• **TASK DATA**
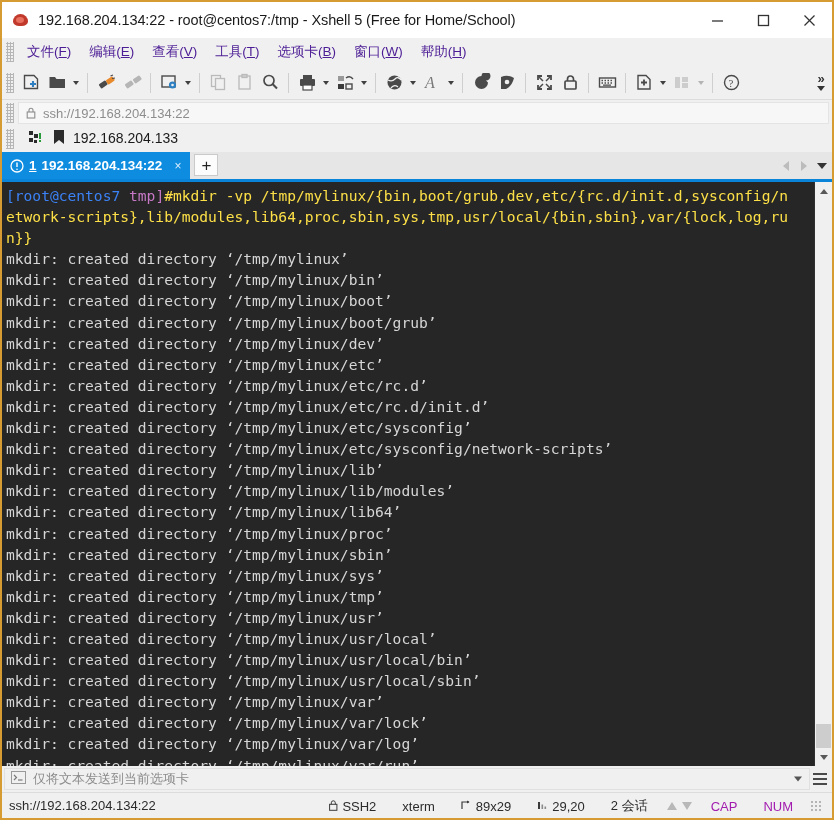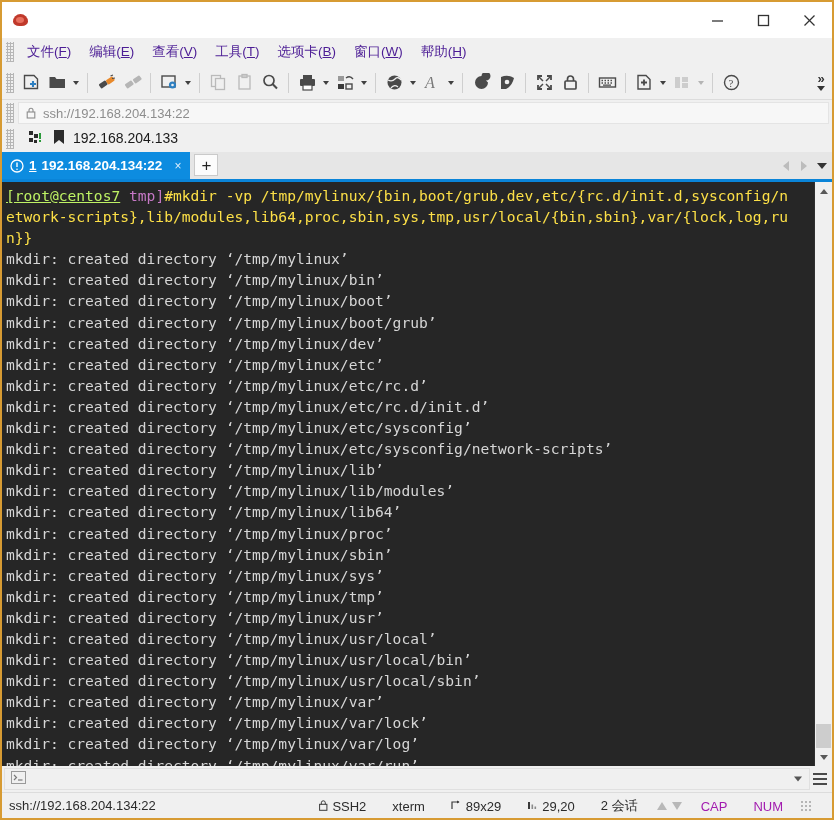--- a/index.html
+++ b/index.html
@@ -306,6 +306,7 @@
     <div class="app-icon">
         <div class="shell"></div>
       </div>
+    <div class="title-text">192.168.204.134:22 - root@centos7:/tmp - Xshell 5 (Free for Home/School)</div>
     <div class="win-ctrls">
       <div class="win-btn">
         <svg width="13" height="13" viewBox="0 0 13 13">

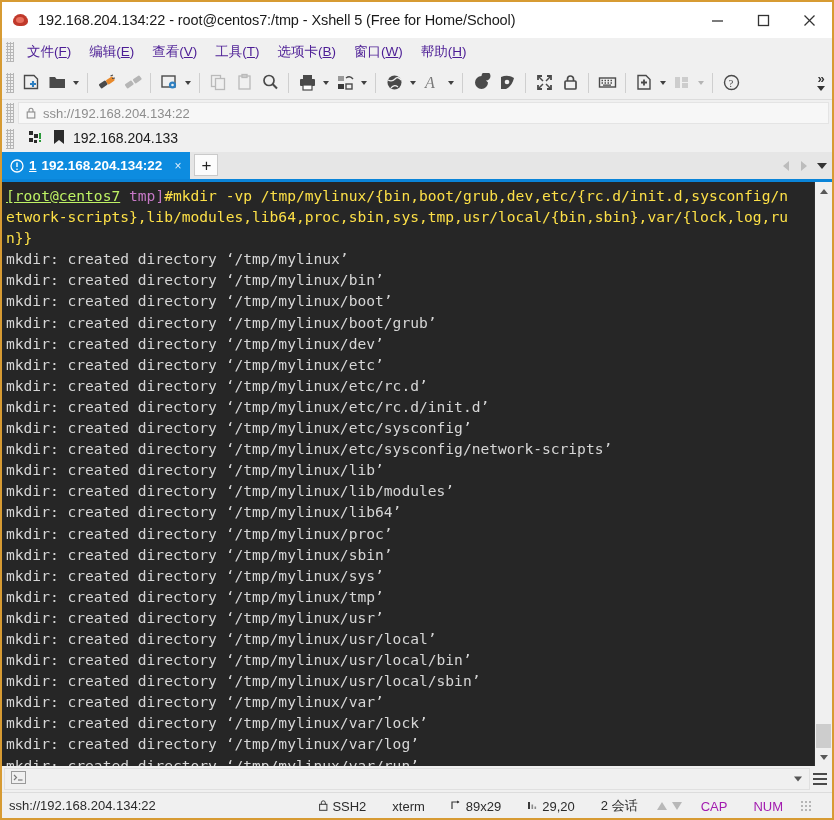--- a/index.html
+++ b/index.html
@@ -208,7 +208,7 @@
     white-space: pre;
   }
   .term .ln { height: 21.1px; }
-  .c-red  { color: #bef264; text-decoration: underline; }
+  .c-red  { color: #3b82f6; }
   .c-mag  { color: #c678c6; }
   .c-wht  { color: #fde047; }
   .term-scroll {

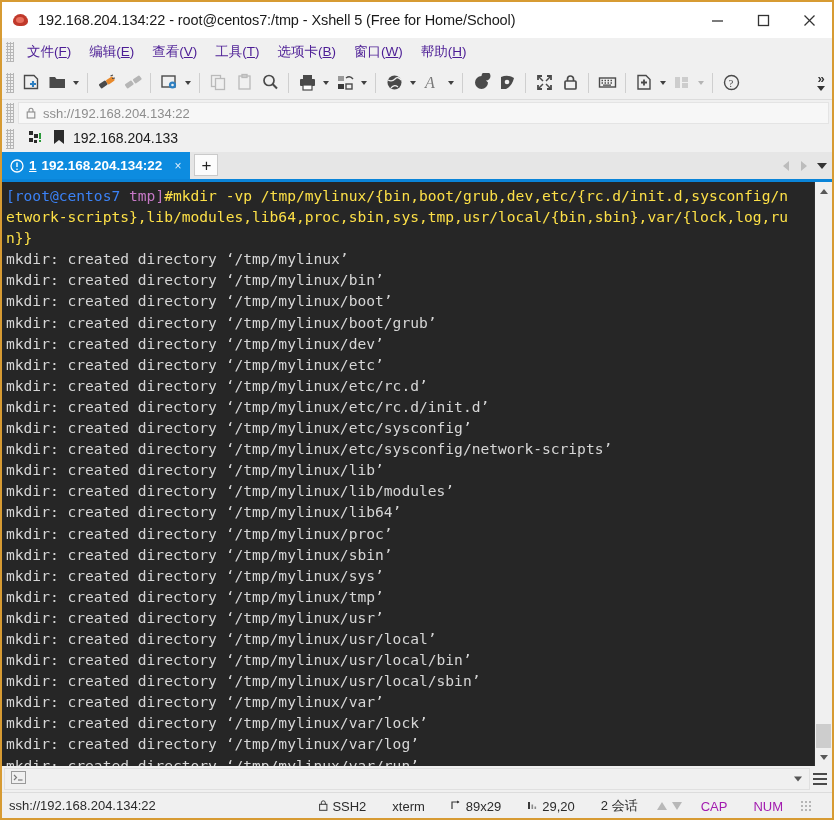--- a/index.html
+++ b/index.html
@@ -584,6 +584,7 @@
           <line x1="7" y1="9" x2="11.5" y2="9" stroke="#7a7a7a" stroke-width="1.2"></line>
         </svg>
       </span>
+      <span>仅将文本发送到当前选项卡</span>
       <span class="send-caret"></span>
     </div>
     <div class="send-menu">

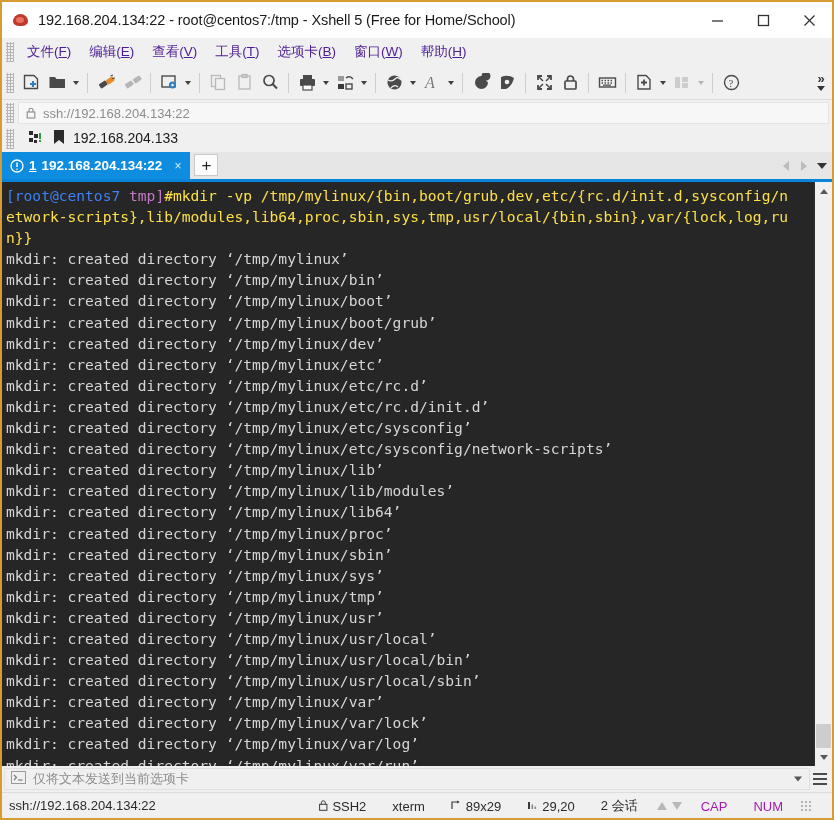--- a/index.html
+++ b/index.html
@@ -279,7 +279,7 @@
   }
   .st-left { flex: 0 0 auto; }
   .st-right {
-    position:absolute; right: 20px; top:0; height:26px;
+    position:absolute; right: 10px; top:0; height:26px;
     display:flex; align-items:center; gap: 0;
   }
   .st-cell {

• **WHAT THIS TASK INVOLVES**
Filter the records above and copy every line that contains the word "flex".

• **RESULT OF THIS EXERCISE**
   .st-left { flex: 0 0 auto; }
     display:flex; align-items:center; gap: 0;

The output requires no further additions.